Financial Express | 16 March 2016
India, China exchange tariff cut offers under RCEP
Plans to liberalise trade between India and China, the world’s two fastest-growing large economies, have gathered momentum with both sides exchanging offers on removal of a chunk of tariff lines on goods imports. Against India’s offer to remove 42.5% of tariff lines under the 16-country Regional Comprehensive Economic Partnership (RCEP), China has expressed its willingness to abolish equivalent amount of tariff lines for India.
Although analysts said given Beijing’s huge trade surplus (around $50 billion) with India, its offer is hardly attractive (China should have offered to eliminate a much higher number of tariff lines), what’s happened was still seen by some as a forward movement. Removal of tariff lines would mean that the import taxes on the items would be reduced to zero over a specified period of time.
India could press for a greater commitment from China in goods, apart from stepping up its demand for a liberalisation of the services sector in Perth in Australia where the 12th round of RCEP negotiations are scheduled to take place from April 22, a source said.
Although a final call on the products India would like China to scrap the import duties, trade experts say India may seek duty relief for its textile exports, among others.
Cotton fibre and yarn, copper and some organic chemicals are the major items that India has exported to China this fiscal, while its imports from China include electronic items, mechanical appliances, organic chemicals,
fertiliser and iron and steel. Earlier, India used to export huge quantities of iron ore to China before curbs were placed on their mining.

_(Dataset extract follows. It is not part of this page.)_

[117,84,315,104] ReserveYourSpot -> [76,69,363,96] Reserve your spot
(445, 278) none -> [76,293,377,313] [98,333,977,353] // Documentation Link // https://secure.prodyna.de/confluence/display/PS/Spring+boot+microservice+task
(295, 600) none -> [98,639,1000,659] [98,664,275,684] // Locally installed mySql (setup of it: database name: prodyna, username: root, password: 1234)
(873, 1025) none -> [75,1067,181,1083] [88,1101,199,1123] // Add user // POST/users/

India’s merchandise exports to China stood at a mere $11.9 billion in 2014-15, while China’s exports to India were to the tune of $60.4 billion. Even if the likely damaging impact of cheaper imports from China on domestic industry such as steel is discounted, the potential customs revenue loss for the country as a percentage of its gross domestic product (GDP) will be much higher than China’s, also because of the fact that China’s GDP is more than four times of India’s.

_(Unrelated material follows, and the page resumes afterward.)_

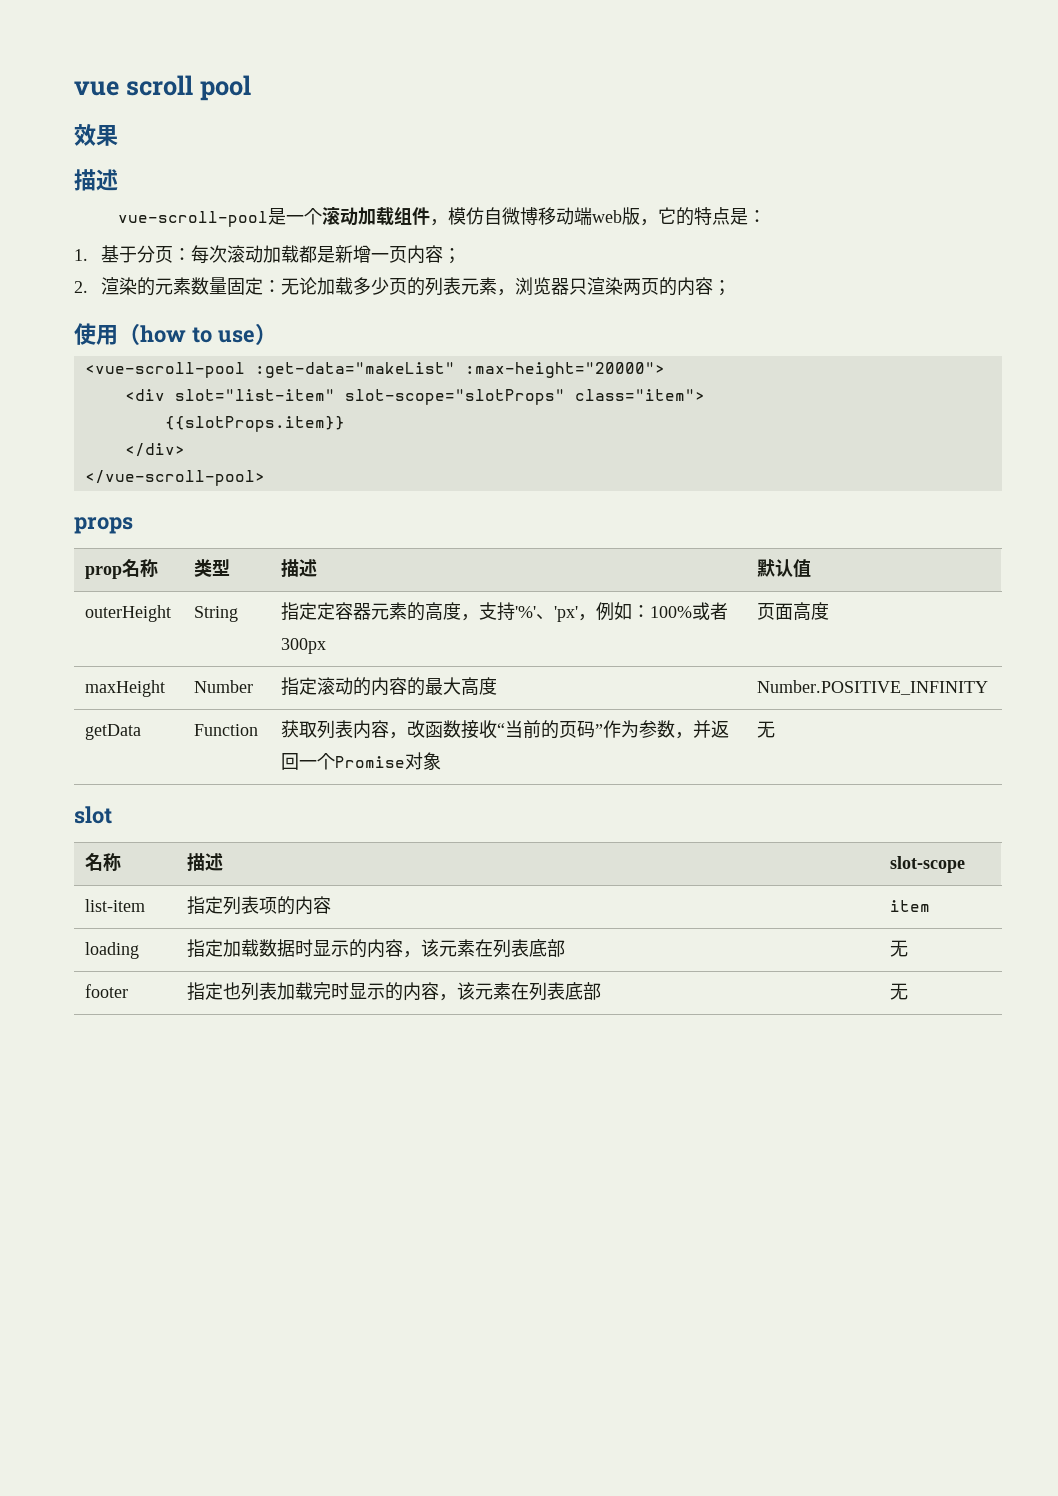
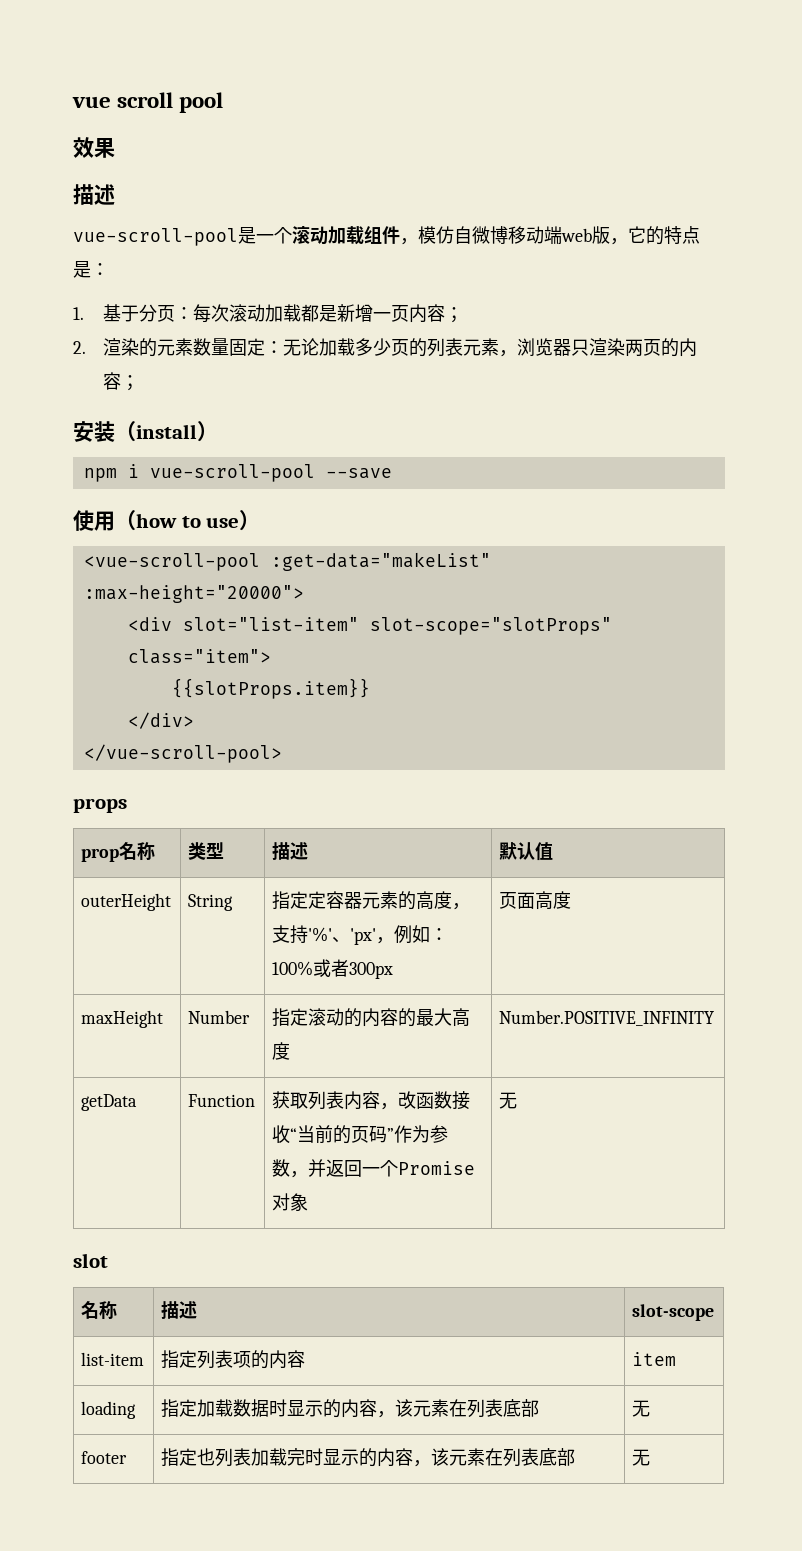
(731, 288) none -> [73,421,218,442] [83,464,392,482] // 安装（install） // npm i vue-scroll-pool --save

Interestingly, China is seeking a greater commitment in terms of tariff removals for its goods from some other countries in the grouping, confirmed a foreign diplomat who is privy to such talks. China argues that the economies of such nations (for instance, Japan) are in more advanced stages of development than that of the communist nation itself, so they should commit more, he added. India may be tempted to use the same argument to seek more concessions from China than what it is willing to offer at the moment.
Successful RCEP negotiations would essentially pave the way for a virtual free trade agreement (FTA) between India and China, as India already has FTAs with other members in the grouping. RCEP comprises 10 Asean nations and six others with which these countries have already forged FTAs. According to an initial assessment made in 2013, RCEP nations included more than 3 billion people, have a combined GDP of about $17 trillion, and makes up for roughly 40% of the global trade.
Already, there are serious differences among negotiating members in services talks, which India has been pushing for. On top of that, even negotiations on goods are proving to be difficult at a time when pressure mounts on the grouping to clinch a deal following the Trans-Partnership Partnership between the US and 11 others. The differences could mar prospects of an early conclusion of the negotiations, sources had said earlier.